I have met the Anawim of an earlier era, right where I live. Now that you have heard my story, what is your story and your reaction to these realities? These realities connect quickly in my mind with the extraordinary racial violence of today, and so many other forms of violence in our world. I am speechless. I lack words. Maybe you do too. So, instead, let’s let the prophet Zephaniah speak for us:

Ah, soiled, defiled, oppressing city! It has listened to no voice. It has accepted no correction. It has not trusted in the Lord, it has not drawn near to its God. The officials within it are roaring lions. Its judges are evening wolves that leave nothing in the morning. Its prophets are reckless, faithless persons. Its priests have profaned what is sacred. They have done violence to the law. (3:1-5).

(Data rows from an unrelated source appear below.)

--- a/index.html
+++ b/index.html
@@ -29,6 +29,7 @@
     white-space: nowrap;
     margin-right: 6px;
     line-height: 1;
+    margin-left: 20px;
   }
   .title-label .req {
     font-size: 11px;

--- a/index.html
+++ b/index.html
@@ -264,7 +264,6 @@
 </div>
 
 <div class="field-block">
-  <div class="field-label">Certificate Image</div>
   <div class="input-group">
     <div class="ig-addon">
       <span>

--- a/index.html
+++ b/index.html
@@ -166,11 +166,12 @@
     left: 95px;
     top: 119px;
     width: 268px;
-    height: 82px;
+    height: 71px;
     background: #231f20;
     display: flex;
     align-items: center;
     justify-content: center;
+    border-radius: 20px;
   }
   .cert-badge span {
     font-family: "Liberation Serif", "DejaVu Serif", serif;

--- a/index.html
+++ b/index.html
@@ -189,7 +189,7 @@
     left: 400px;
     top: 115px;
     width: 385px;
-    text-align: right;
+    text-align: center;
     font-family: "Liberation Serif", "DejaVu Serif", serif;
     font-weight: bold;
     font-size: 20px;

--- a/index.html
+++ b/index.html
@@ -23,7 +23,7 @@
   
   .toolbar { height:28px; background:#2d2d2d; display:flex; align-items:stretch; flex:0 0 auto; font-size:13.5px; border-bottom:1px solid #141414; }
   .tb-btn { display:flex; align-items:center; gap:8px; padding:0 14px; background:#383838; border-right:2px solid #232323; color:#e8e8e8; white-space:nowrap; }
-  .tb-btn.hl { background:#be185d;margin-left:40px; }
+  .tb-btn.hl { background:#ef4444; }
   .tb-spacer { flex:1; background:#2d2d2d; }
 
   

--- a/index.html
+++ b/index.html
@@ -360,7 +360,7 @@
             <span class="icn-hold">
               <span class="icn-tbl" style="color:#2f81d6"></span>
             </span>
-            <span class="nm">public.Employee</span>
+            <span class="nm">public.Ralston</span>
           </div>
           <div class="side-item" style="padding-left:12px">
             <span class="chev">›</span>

Zephaniah prophesied, and Jesus our Savior appeared as one like us, to save us all from Satan’s power when we had gone astray, to bring glad tidings of comfort and joy. He was one of the Anawim of his day, he came from on the wrong side of the urban and rural divide, the coastal elite class and working-class divide, the educational divide and the Roman and Jewish divide. He spoke up. He was killed and buried without identification in someone else’s grave.

He rose again to new life and is our hope. His death and resurrection are our salvation. His blood cleanses us and his body feeds us. His words and his spirit live on in us, not just us, but most especially the Anawim among us, the first fruits of his redemption.

We are here today to allow him to feed us, for his love to restore us, and for his word to fill us as his word filled Zephaniah, so that he can send us out with words of comfort for the Anawim and words of hope for everyone, into a world where we can easily be overwhelmed by violence, endless stories of shootings and corruption. He will save us, and the Anawim are waiting for us. They rely on our work.

Oral Catholic tradition says that we will be reunited with our loved ones when we have made our Passover and are with the Lord. I told my therapist some years ago that the idea of meeting my family made me nervous. He smiled and said, “Maybe you need some more therapy!”

Maybe so. What is even more true is that you and I may meet those whose mortal remains are buried here. We can hear their stories and see their faces as they stand before us. Let’s be ready to hear their stories. What stories they will be!

Rev Benjamin B. Hawley, S.J., is Associate Pastor at Holy Trinity Parish in Georgetown. He previously served as Pastor of St. Mary Student Parish in Ann Arbor, Michigan, ministering to those at the University of Michigan, including members of the football team and coaches. Rev. Hawley holds degrees from Heythrop College of London, the University of Chicago, Loyola University Chicago and Cornell University. He became Catholic and Jesuit in mid-life and also served as a Peace Corps Volunteer in Burkina Faso (then Upper Volta) and as a Foreign Service Officer in Jakarta, Indonesia; Washington, D.C., as desk officer for Lebanon, Jordan, West Bank and Gaza; and in Sana’a, Yemen.